PORTEOUS, Capt. Patrick Anthony, VC

Unit / Base: 
4 Commando
Royal Artillery
Honours & Awards: 
Tuesday, January 1, 1918
Died : 
Monday, October 9, 2000
Lieutenant (T/Captain) Patrick Anthony Porteous was awarded the Victoria Cross for his gallantry during operations at Dieppe. 
During the later Normandy landings he commanded 'D' troop of No 4 Commando. He held the war substantive rank of Captain and was confirmed in the rank on the 26th August 1945.(1) 
Post war and after the Army Commandos were disbanded, he remained in military service with the Royal Artillery retiring as a Colonel on the 11th April 1970. (2) 

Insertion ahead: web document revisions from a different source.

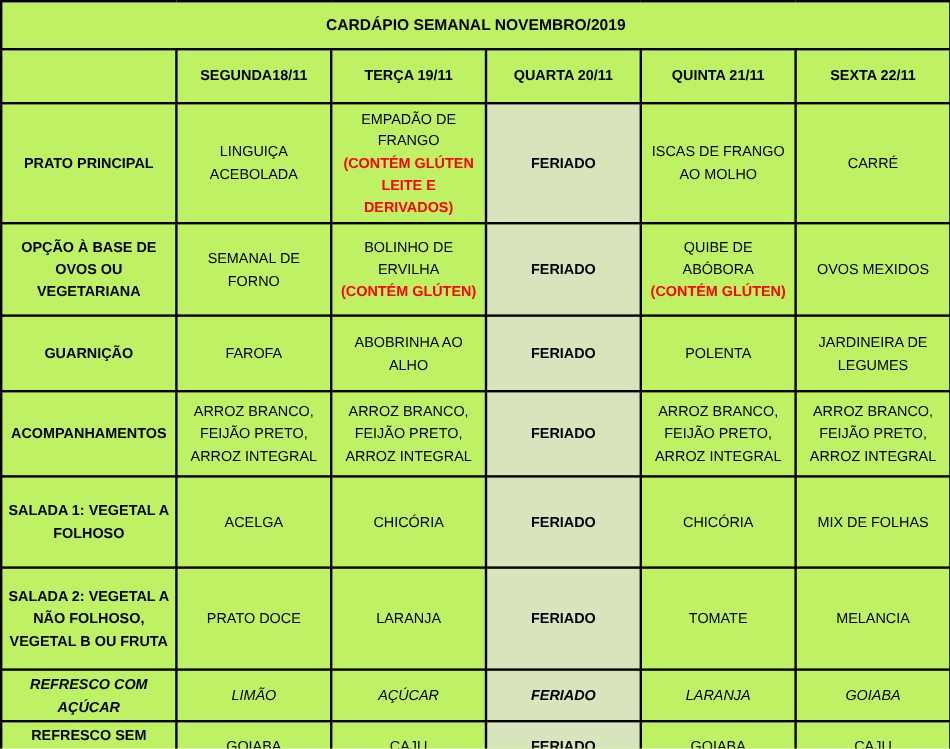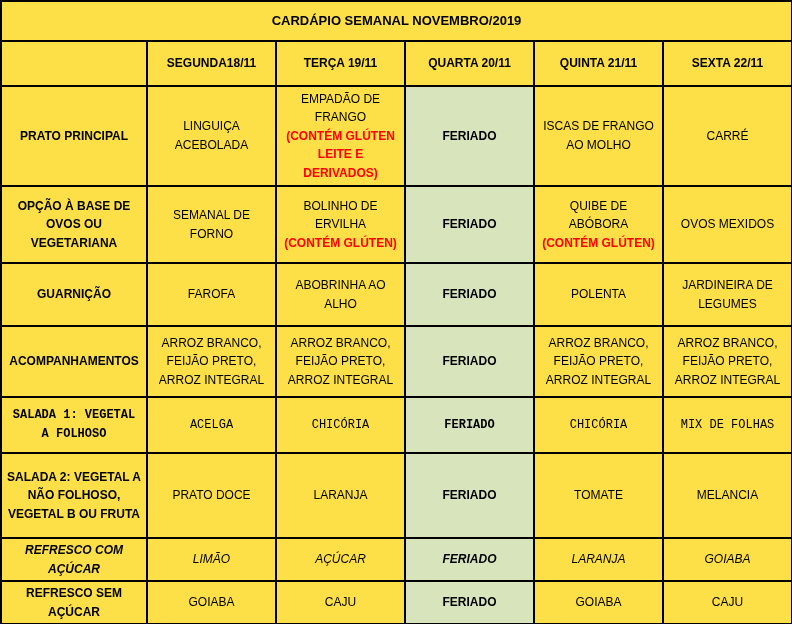--- a/index.html
+++ b/index.html
@@ -6,21 +6,21 @@
     margin: 0;
     padding: 0;
     background: #ffffff;
     font-family: "Liberation Sans", sans-serif;
   }
   #frame {
     width: 792px;
     height: 624px;
     box-sizing: border-box;
     overflow: hidden;
-    background: #fde047;
+    background: #bef264;
   }
   table {
     width: 792px;
     height: 624px;
     border-collapse: collapse;
     table-layout: fixed;
   }
   col.labelcol { width: 146px; }
   col.daycol   { width: 129px; }
   th, td {
@@ -55,21 +55,21 @@
   .note {
     color: #ff0000;
     font-weight: bold;
   }
   tr.r-title    { height: 40px; }
   tr.r-header   { height: 45px; }
   tr.r-0 { height: 100px; }
   tr.r-1 { height: 77px; padding-left: 21px; }
   tr.r-2 { height: 63px; border-radius: 27px; }
   tr.r-3 { height: 71px; }
-  tr.r-4 { height: 56px; font-family: Liberation Mono, monospace; }
+  tr.r-4 { height: 76px; }
   tr.r-5 { height: 85px; }
   tr.r-6 { height: 42px; font-style: italic; }
   tr.r-7 { height: 41px; }
 </style>
 </head>
 <body>
 
 <div id="frame">
   <table>
     <colgroup>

Obituary published in Commando Association Newsletter 112.
On 10th October 2000, the Commando Association lost its last surviving Victoria Cross holder, namely Pat Porteous. Only a few weeks earlier, proudly sporting his Commando tie, Pat had the honour of representing all VC holders at that memorable parade held in London to celebrate HM The Queen Mother's 100th birthday. But even then, Pat was suffering from a long illness that had increasingly curtailed his many wide ranging activities and interests.
Surviving members of No.4 Commando will remember Pat as the fit young regular gunner officer who took over "D" Troop when the Commando was reorganised after the Lofoten Islands raid in 1941. He soon made his mark as a quiet, modest, yet capable leader who was respected as "The Skipper". Athough his Troop was not employed directly in the Dieppe Raid of August 1942, its members were deployed to bring up to strength those other troops selected for the operation, and Pat was selected by the CO., Lt. Col. The Lord Lovat, to act as Liaison Officer between the two Troops earmarked for the final bayonet assault on the German "Hess" battery.
In the event, this proved to be a sound and wise planning decision. Just prior to the final assault, Pat was shot at close range through the hand, the bullet then entering his upper arm. He closed with his assailant, disarmed him and killed him with his own bayonet, just as the German was taking aim at one of the Troop Sergeants, whose life was thus saved. During the final assault the two officers of  'F' Troop were killed and the Sergeant Major seriously wounded, but Pat Porteous, in the face of withering fire, dashed across open ground to rally and take command, leading the men in a successful charge on the enemy in the battery position. He was severely wounded for the second time, but continued in action until the last gun had been destroyed, when he eventually collapsed.
He was invested with his Victoria Cross by King George VI in October 1942, after recovering from his wounds. He returned to the command of 'D' Troop, which began to specialise in small boat raids. For a short time he was seconded to the Small Scale Raiding Force (62 Commando) and participated in raiding on the French coast in the winter preceding the invasion of Normandy. On 'D-Day', Pat landed with No.4 Commando and served with the Commando throughout the Normandy campaign, after which he joined Airborne Forces.
As a regular soldier he had a series of post-war postings at home and overseas, serving as a regimental artillery officer and in staff appointments, until he finally retired as a Colonel in 1970 at which time he was the only officer in the army with a VC. On retirement Pat readily supported the Association and successfully carried out two terms as President, firstly 1972 - 74 and subsequently 1987 - 88. In addition, he was for many years a Trustee of the Commandos' Benevolent Fund, latterly as Chairman, until in early 2000 his failing health forced him to resign.
At the funeral in his tiny parish church at Funtington, West Sussex, the Queen was represented by the Lord Lieutenant, and both the Commando Association and the Benevolent Fund were well represented in the large congregation, and appropriately, a party of 29th Field (Commando) Regiment RA., were pall-bearers resplendent with green berets. Most sincere condolences and deepest sympathy of all Association members were extended to Deirdre, Pat's wife and also to his family. With the passing of Colonel Pat Porteous VC., the Association has lost a modest, self-effacing and gallant comrade who was much respected by all who knew him."
Additional Sources
(1)  London Gazette 37239, page 4319.
(2)  London Gazette 45078, page 4173.